Lo vede bene il papa, ma lo possiamo notare anche noi, come la famiglia tradizionale si stia sfaldando, come i legami famigliari e parentali si affievoliscano fino a spezzarsi del tutto. Fortunato quel bimbo che può stare in braccio alla nonna e al nonno, ascoltarli, sentirne la carezze ed i racconti, attingere alla memoria di una vita così velocemente ed inesorabilmente stravolta dal nuovo modo di intenderla. E immensamente appagati sono il nonno e la nonna che quell’abbraccio complice di un bimbo cui badare, magari anche per poco e saltuariamente, riempie di sentimenti vivificanti e gioiosi. Ne so qualcosa anch’io e ringrazio il Signore di questo dono vitale, più potente ed efficace di ogni ricostituente o medicina empirica negli acciacchi degli anni che si rincorrono.
Ripensando alla mia infanzia ricordo con commozione le due nonne, nonna Milija e nonna Babuška; la prima, forte come una roccia e tenera come il pane appena sfornato, l’altra custode di storie e segreti che da una vita cerco di ricostruire. I nonni li ho persi molto prima che potessero entrare nei miei ricordi e sono rimasti materialmente entrambi introvabili.
Quello paterno, Mateuž, che alla mia nascita avrebbe compiuto 100 anni (nato nel 1847), chissà dove è sepolto presso la città di Wladikavkaz (Russia) già ai primi tempi del bolscevismo staliniano. Quello materno, anch’esso, mucchietto di ossa in qualche Ossario, uno tra i 60 mila militi ignoti del primo conflitto mondiale; non una tomba e un nome scolpito su una lapide. Mi sono mancati, nella mia ricerca di memorie, di esperienze che mai potrò conoscere e quindi trasmettere come patrimonio di lontane radici spezzate.

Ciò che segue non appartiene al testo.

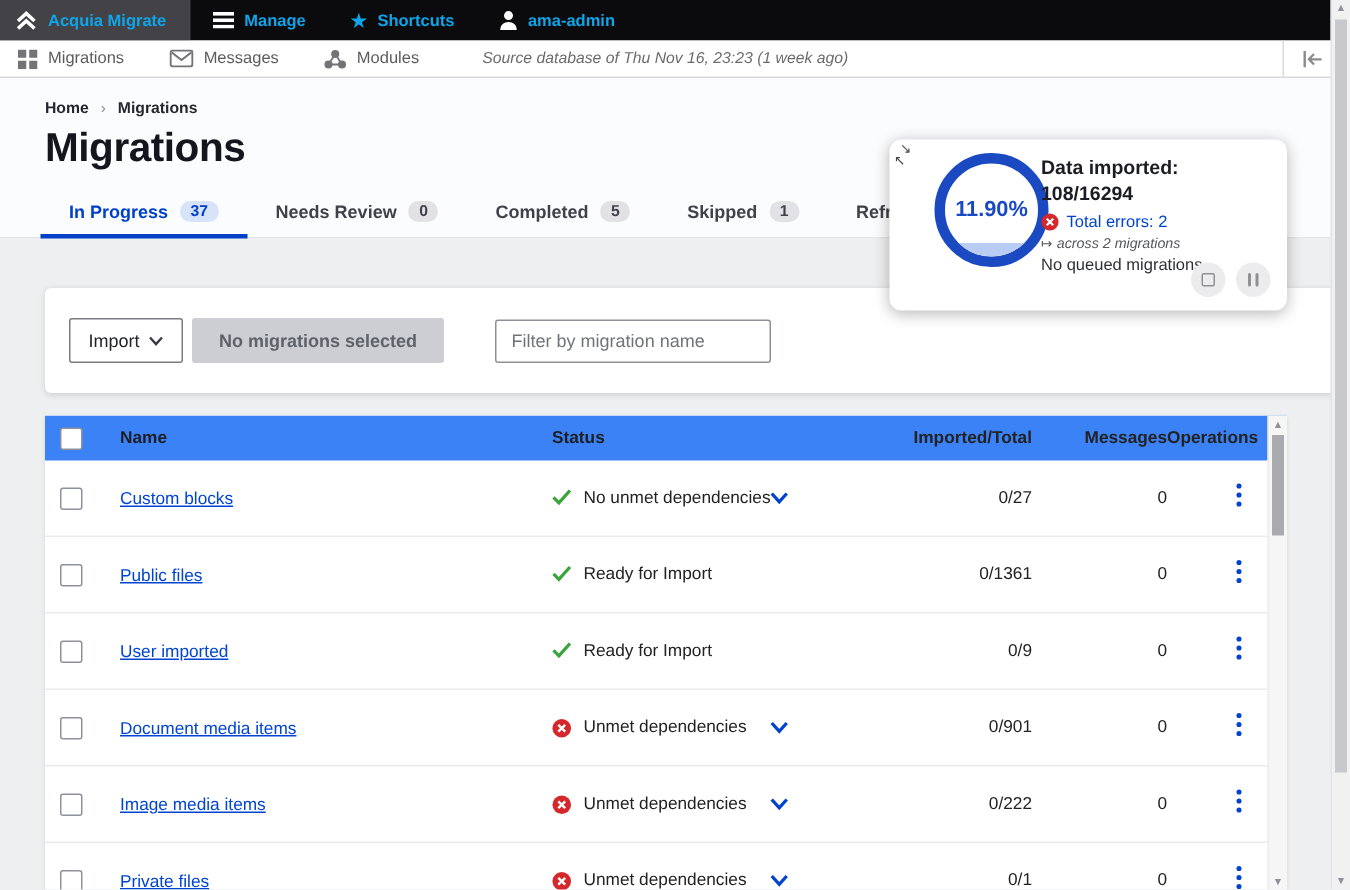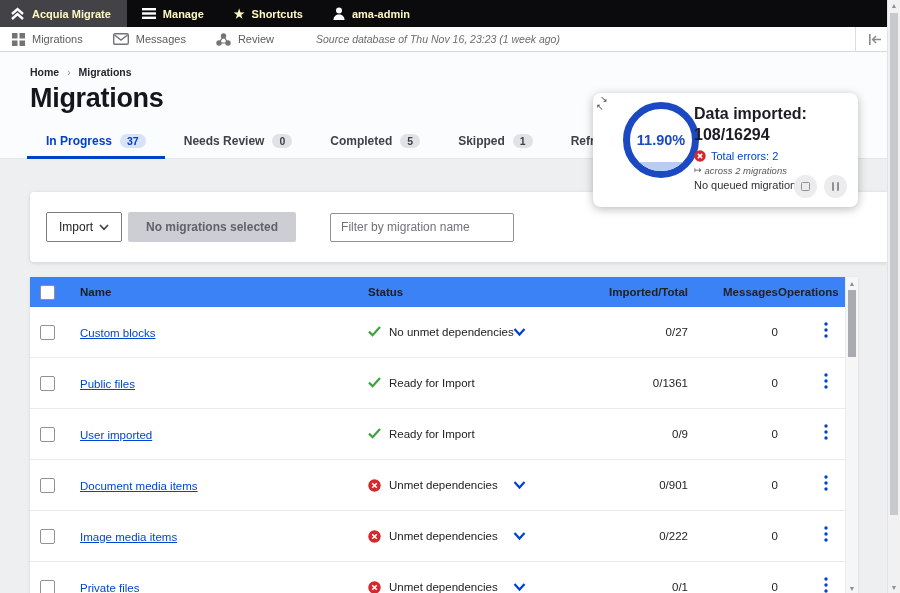--- a/index.html
+++ b/index.html
@@ -5,21 +5,21 @@
   * { margin:0; padding:0; box-sizing:border-box; }
   html,body { width:900px; height:593px; overflow:hidden; }
   body {
     font-family:"Liberation Sans", sans-serif;
     background:#edeff1;
     position:relative;
     color:#222;
   }
 
   
-  .topbar { height:27px; background:#0b0b0d; display:flex; align-items:stretch; color:#fef9c3; }
+  .topbar { height:27px; background:#0b0b0d; display:flex; align-items:stretch; color:#0ea5e9; }
   .brand { display:flex; align-items:center; gap:7px; background:#434347; padding:0 16px 0 10px; font-size:11px; font-weight:bold; cursor:pointer; }
   .top-item { display:flex; align-items:center; gap:7px; padding:0 15px; font-size:11px; font-weight:bold; cursor:pointer; }
   .top-item .uni-icon { font-size:12px; line-height:1; }
 
   
   .toolbar { height:25px; background:#fff; border-bottom:1px solid #d8d8d8; display:flex; align-items:center; padding-left:12px; position:relative; }
   .tool-item { display:flex; align-items:center; gap:7px; color:#5c5c5c; font-size:11px; margin-right:30px; cursor:pointer; }
   .source-note { font-style:italic; color:#6c6c6c; font-size:10.5px; margin-left:12px; }
   .collapse-btn { position:absolute; right:18px; top:0; height:100%; display:flex; align-items:center; padding-left:12px; border-left:1px solid #dcdcdc; color:#8a8a8a; cursor:pointer; background:none; border-top:none; border-right:none; border-bottom:none; }
 
@@ -71,21 +71,21 @@
 
   
   .overlay-card { position:absolute; left:593px; top:93px; width:265px; height:114px; background:#fff; border-radius:8px; box-shadow:0 2px 10px rgba(0,0,0,0.28); z-index:40; }
   .resize-handle { position:absolute; left:3px; top:1px; width:14px; height:20px; color:#47484e; font-size:9px; line-height:1; cursor:nwse-resize; }
   .resize-handle .a1 { position:absolute; left:4px; top:1px; }
   .resize-handle .a2 { position:absolute; left:0px; top:9px; }
   .ring { position:absolute; left:30px; top:9px; width:76px; height:76px; border-radius:50%; background:#fff; border:7px solid #1b49c2; overflow:hidden; }
   .ring-fill { position:absolute; left:-8px; right:-8px; bottom:-2px; height:11px; background:#b9ccf3; }
   .ring-pct { position:absolute; inset:0; display:flex; align-items:center; justify-content:center; font-size:14.5px; font-weight:bold; color:#1b49c2; }
   .ov-info { position:absolute; left:101px; top:11px; width:152px; }
-  .ov-title { font-size:16px; font-weight:bold; color:#1c1d24; line-height:1.3; }
+  .ov-title { font-size:13px; font-weight:bold; color:#1c1d24; line-height:1.3; }
   .ov-errors { margin-top:4px; display:flex; align-items:center; gap:5px; font-size:11px; }
   .ov-errors a { color:#0043ce; text-decoration:none; cursor:pointer;text-align:right; }
   .ov-across { margin-top:3px; font-size:9.5px; font-style:italic; color:#55565c; display:flex; align-items:center; gap:3px; }
   .ov-across .arr { font-style:normal; font-size:9px; }
   .ov-queue { margin-top:3px; font-size:11px; color:#2f3036; }
   .ov-buttons { position:absolute; right:11px; bottom:9px; display:flex; gap:7px; }
   .circle-btn { width:23px; height:23px; border-radius:50%; background:#ececee; border:none; display:flex; align-items:center; justify-content:center; cursor:pointer; }
   .stop-glyph { width:9px; height:9px; border:1.5px solid #909095; border-radius:1.5px; }
   .pause-glyph { display:flex; gap:2.5px; }
   .pause-glyph i { width:2.5px; height:9px; background:#909095; border-radius:1px; display:block; }
@@ -153,21 +153,21 @@
   </div>
   <div class="tool-item">
     <span>
       <svg width="15" height="13" viewBox="0 0 15 13">
           <circle cx="7.5" cy="3" r="2.7" fill="#737378"></circle>
           <circle cx="3" cy="10" r="2.7" fill="#737378"></circle>
           <circle cx="12" cy="10" r="2.7" fill="#737378"></circle>
           <path d="M7.5 3 L3 10 L12 10 Z" fill="none" stroke="#737378" stroke-width="1.2"></path>
         </svg>
     </span>
-    <span>Review</span>
+    <span>Modules</span>
   </div>
   <span class="source-note">Source database of Thu Nov 16, 23:23 (1 week ago)</span>
   <button class="collapse-btn">
     <span>
       <svg width="14" height="11" viewBox="0 0 14 11">
           <rect x="1" y="0" width="1.6" height="11" fill="#8a8a8a"></rect>
           <path d="M13 5.5 L5 5.5 M8 2 L4.6 5.5 L8 9" fill="none" stroke="#8a8a8a" stroke-width="1.5"></path>
         </svg>
     </span>
   </button>

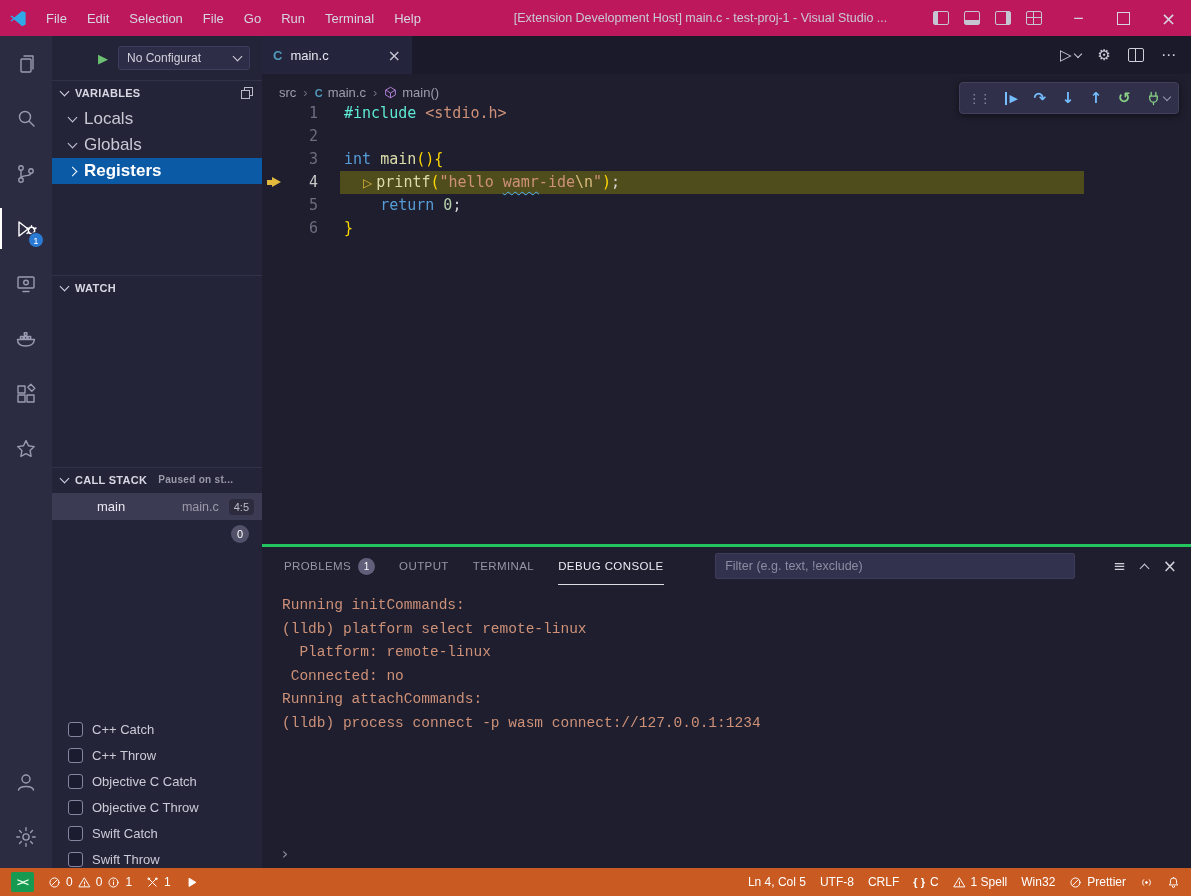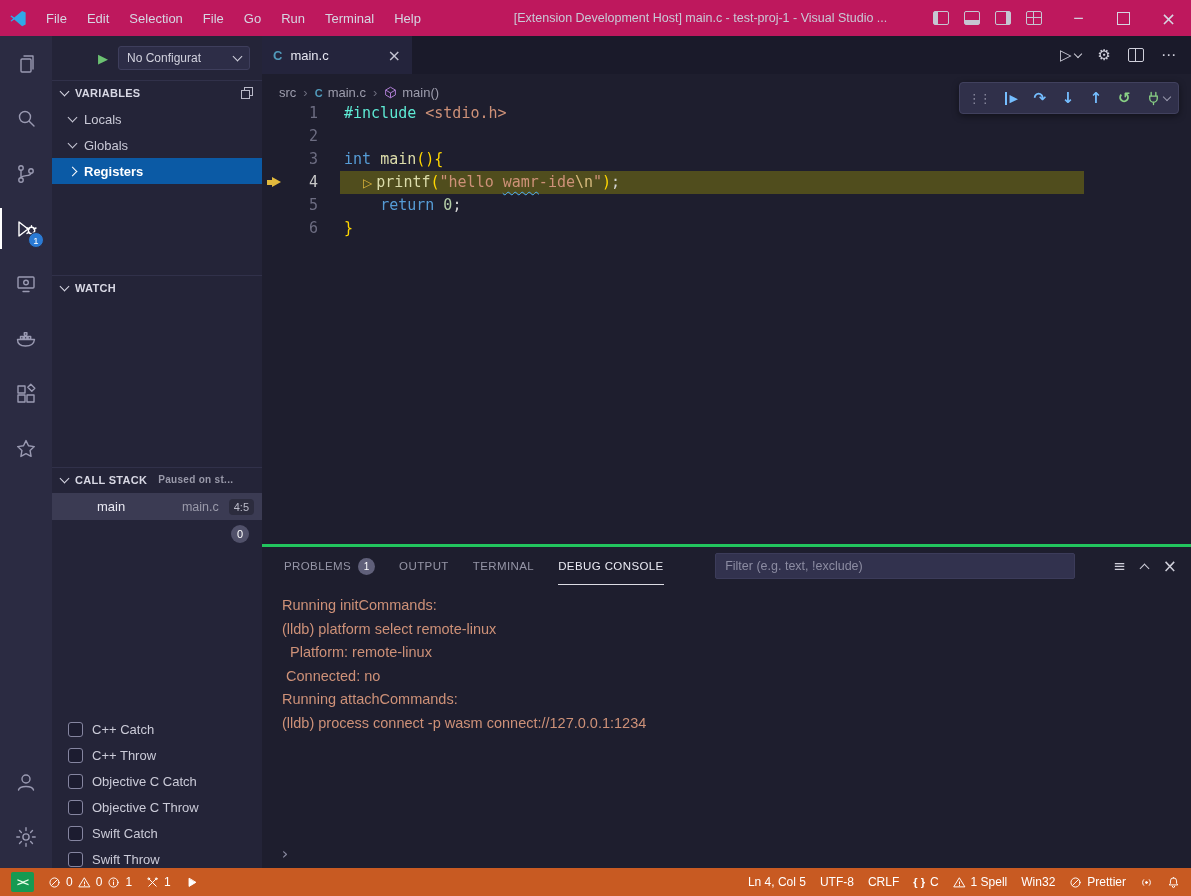--- a/index.html
+++ b/index.html
@@ -39,21 +39,21 @@
   .config-select{display:flex;align-items:center;background:#2d2d47;border:1px solid #3e3e5c;border-radius:3px;height:24px;padding:0 8px;font-size:12px;color:#d2d2de;width:132px;justify-content:space-between;box-sizing:border-box}
   .chev{display:inline-block;width:6px;height:6px;border-right:1.4px solid currentColor;border-bottom:1.4px solid currentColor;transform:rotate(45deg);margin-top:-3px}
   .chev.right{transform:rotate(-45deg);margin-top:0}
   .section-header{position:absolute;left:0;right:0;height:24px;display:flex;align-items:center;gap:7px;padding:0 9px;font-size:11px;font-weight:bold;color:#d8d8e4;letter-spacing:.3px;border-top:1px solid #31314a;box-sizing:border-box}
   .sec-status{font-size:10px;font-weight:bold;color:#9a9aaa;margin-left:4px;white-space:nowrap}
   .dup-icon{width:12px;height:12px;position:relative;margin-left:auto}
   .dup-icon::before{content:'';position:absolute;right:0;top:0;width:7px;height:7px;border:1.2px solid #b9b9c8}
   .dup-icon::after{content:'';position:absolute;left:0;bottom:0;width:7px;height:7px;border:1.2px solid #b9b9c8;background:#242438}
   .sec-variables-header{top:44px}
   .variables-list{position:absolute;top:70px;left:0;right:0}
-  .tree-row{height:26px;display:flex;align-items:center;gap:8px;padding:0 8px 0 17px;font-size:13px;cursor:pointer}
+  .tree-row{height:26px;display:flex;align-items:center;gap:8px;padding:0 8px 0 17px;font-size:17px;cursor:pointer}
   .tree-row.selected{background:#0b5aa5;color:#fff;font-weight:bold}
   .sec-watch-header{top:239px}
   .sec-callstack-header{top:431px}
   .cs-row{position:absolute;top:457px;left:0;right:0;height:27px;background:#3b3b53;display:flex;align-items:center;padding:0 8px 0 45px;box-sizing:border-box}
   .cs-name{color:#e9e9f2;font-size:13px}
   .cs-file{color:#9b9bab;font-size:12.5px;margin-left:auto;margin-right:10px}
   .cs-pos{background:#2c2c3e;color:#bcbcca;font-size:11px;border-radius:4px;padding:2px 5px}
   .cs-badge{position:absolute;top:489px;right:13px;width:18px;height:18px;border-radius:50%;background:#51516a;color:#fff;font-size:11px;display:flex;align-items:center;justify-content:center}
   .sec-breakpoints-header{top:655px}
   .bp-list{position:absolute;top:680px;left:0;right:0}
@@ -94,21 +94,21 @@
 
   
   .panel{position:absolute;left:0;right:0;bottom:0;height:324px;background:#1e1e2e;border-top:3px solid #22c55e;box-sizing:border-box}
   .panel-header{height:38px;display:flex;align-items:center;padding:0 14px 0 22px;gap:24px}
   .panel-tab{font-size:11.5px;letter-spacing:.4px;color:#9595a6;display:flex;align-items:center;gap:7px;height:100%;cursor:pointer;box-sizing:border-box}
   .panel-tab.active{color:#ebebf4;border-bottom:1px solid #dcdce4}
   .ptab-badge{background:#60607a;color:#fff;border-radius:9px;min-width:17px;height:17px;font-size:10px;display:flex;align-items:center;justify-content:center}
   .panel-filter{margin-left:auto;width:360px;height:26px;background:#32324e;border:1px solid #3c3c5a;border-radius:2px;color:#c7c7d6;font-size:12.5px;padding:0 9px;font-family:"Liberation Sans",sans-serif;box-sizing:border-box;outline:none}
   .panel-filter::placeholder{color:#8c8ca2}
   .panel-actions{display:flex;gap:15px;color:#cfcfda;font-size:15px;margin-left:14px;align-items:center}
-  .console{padding:9px 0 0 20px;font-family:Liberation Sans, sans-serif;font-size:14.5px;line-height:23.5px;color:#ce9178}
+  .console{padding:9px 0 0 20px;font-family:Liberation Mono, monospace;font-size:14.5px;line-height:23.5px;color:#ce9178}
   .console-line{white-space:pre}
   .console-prompt{position:absolute;bottom:5px;left:18px;color:#8a8aa0;font-size:16px;font-family:"DejaVu Sans Mono",monospace}
 
   
   .statusbar{position:absolute;left:0;right:0;bottom:0;height:28px;background:#c85a22;display:flex;align-items:center;color:#fff;z-index:60;padding:0 4px;box-sizing:border-box}
   .sb-left,.sb-right{display:flex;align-items:center;height:100%}
   .sb-right{margin-left:auto}
   .sb-item{display:flex;align-items:center;padding:0 7px;height:100%;font-size:12px;white-space:nowrap;cursor:pointer}
   .sb-item > *+*{margin-left:5px}
   .remote-box{display:inline-flex;align-items:center;justify-content:center;width:23px;height:20px;background:#169a52;border-radius:2px;font-size:11px;font-weight:bold;color:#eaffea;letter-spacing:-1px}

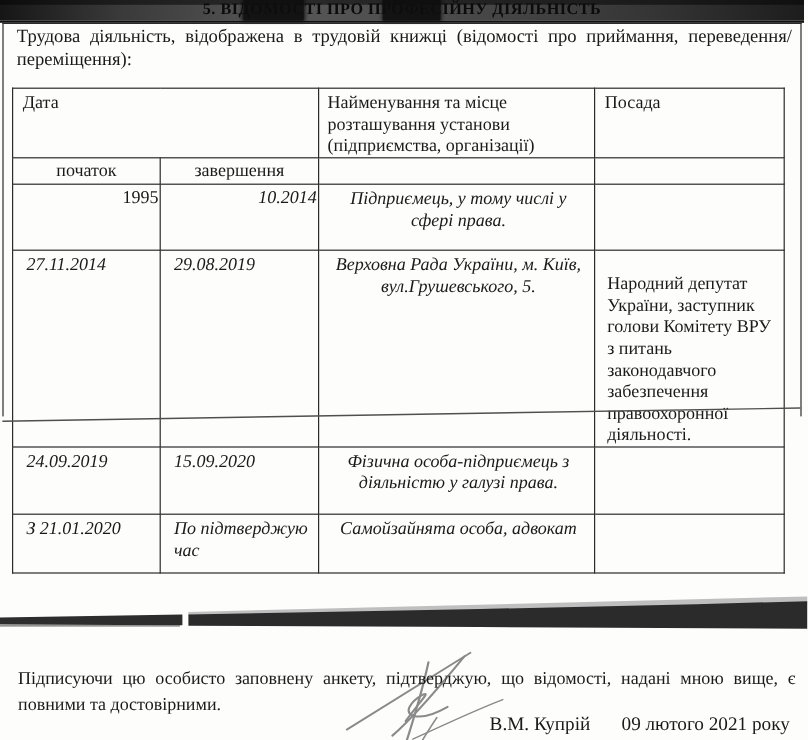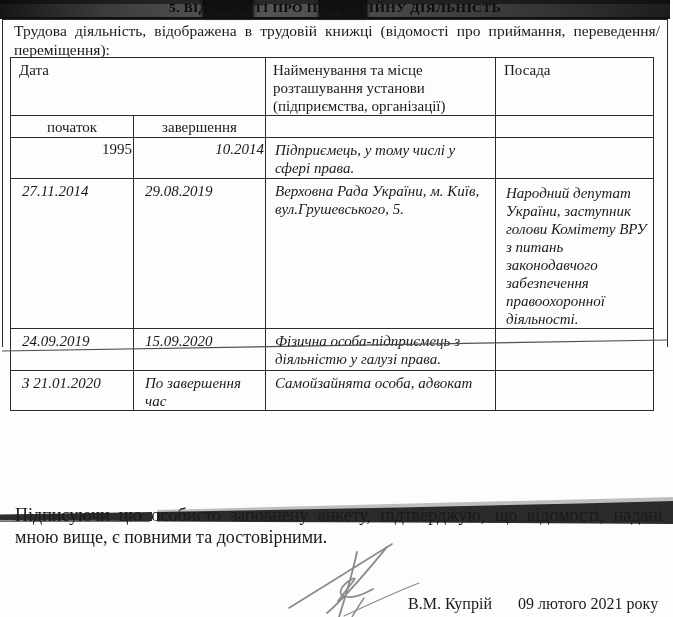--- a/index.html
+++ b/index.html
@@ -31,46 +31,46 @@
   .outer-box{
     position:absolute;left:2px;top:19px;width:664px;height:327px;
     border:1.5px solid #2b2b2b;border-bottom:none;
   }
   .intro{
     position:absolute;left:14px;top:21px;width:646px;
     font-size:15.5px;line-height:19px;text-align:justify;text-align-last:left;
   }
   
   table.work{
-    position:absolute;left:10px;top:57px;width:643px;
+    position:absolute;left:10px;top:73px;width:643px;
     border-collapse:collapse;table-layout:fixed;
   }
   table.work td{
     border:1.5px solid #2b2b2b;vertical-align:top;
     font-size:15px;line-height:18px;overflow:hidden;
   }
   td.c-head{padding:3px 6px 0 8px;}
   td.c-name-head{font-size:14px;line-height:17px;padding:3px 24px 0 7px;}
   tr.h-head td{height:50px;}
   tr.h-sub td{height:21px;text-align:center;vertical-align:middle;padding:0;}
   tr.r0 td{height:35px;}
   tr.r1 td{height:105px;}
   tr.r2 td{height:36px;}
   tr.r3 td{height:29px;}
   td.date-c{text-align:right;padding-top:2px;}
   td.date-l{font-style:italic;padding:3px 4px 0 11px;}
   td.italic{font-style:italic;}
-  td.c-name{font-style:italic;padding:3px 6px 0 9px;line-height:20px;}
-  td.c-pos{font-style:italic;font-size:11.5px;line-height:16.5px;padding:5px 6px 0 10px;}
+  td.c-name{font-style:italic;padding:3px 6px 0 9px;line-height:20px;text-align:center;}
+  td.c-pos{font-size:11.5px;line-height:16.5px;padding:19px 6px 0 10px;}
   
   svg.artifacts{position:absolute;left:0;top:0;width:673px;height:617px;pointer-events:none;}
   
   .declaration{
-    position:absolute;left:15px;top:504px;width:648px;
-    font-size:18px;line-height:22px;text-align:justify;text-align-last:left;
+    position:absolute;left:15px;top:555px;width:648px;
+    font-size:15px;line-height:22px;text-align:justify;text-align-last:left;
   }
   .sign-line{
     position:absolute;left:408px;top:595px;white-space:nowrap;font-size:16px;
   }
   .sign-line .sig-date{margin-left:26px;}
 </style>
 </head>
 <body>
 
 <div class="section-band">
@@ -115,21 +115,21 @@
       <td class="c-pos">Народний депутат України, заступник голови Комітету ВРУ з питань законодавчого забезпечення правоохоронної діяльності.</td>
     </tr>
     <tr class="r2">
       <td class="date-l">24.09.2019</td>
       <td class="date-l">15.09.2020</td>
       <td class="c-name">Фізична особа-підприємець з діяльністю у галузі права.</td>
       <td class="c-pos"></td>
     </tr>
     <tr class="r3">
       <td class="date-l">З 21.01.2020</td>
-      <td class="date-l">По завершення час</td>
+      <td class="date-l">По підтверджую час</td>
       <td class="c-name">Самойзайнята особа, адвокат</td>
       <td class="c-pos"></td>
     </tr>
   </tbody>
 </table>
 
 <svg class="artifacts" viewBox="0 0 673 617" xmlns="http://www.w3.org/2000/svg">
 
   <line x1="2" y1="351" x2="667" y2="340" stroke="#4f4f4f" stroke-width="1.2"></line>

Ed oggi, quando ognuno potrebbe far sentire ai nonni il proprio affetto e riconoscenza, e usufruire della loro esperienza di vita, dove li troviamo troppo spesso i nonni?
No, non si può relegare i vecchi alla solitudine di una stanza di ricovero come se il loro amore che ha cresciuto figli e desiderato nipoti, quasi fosse una colpa da espiare! Mi chiedo dove stia andando il mondo, quando la famiglia non ha più un vero significato e sta perdendo il suo ruolo fondante.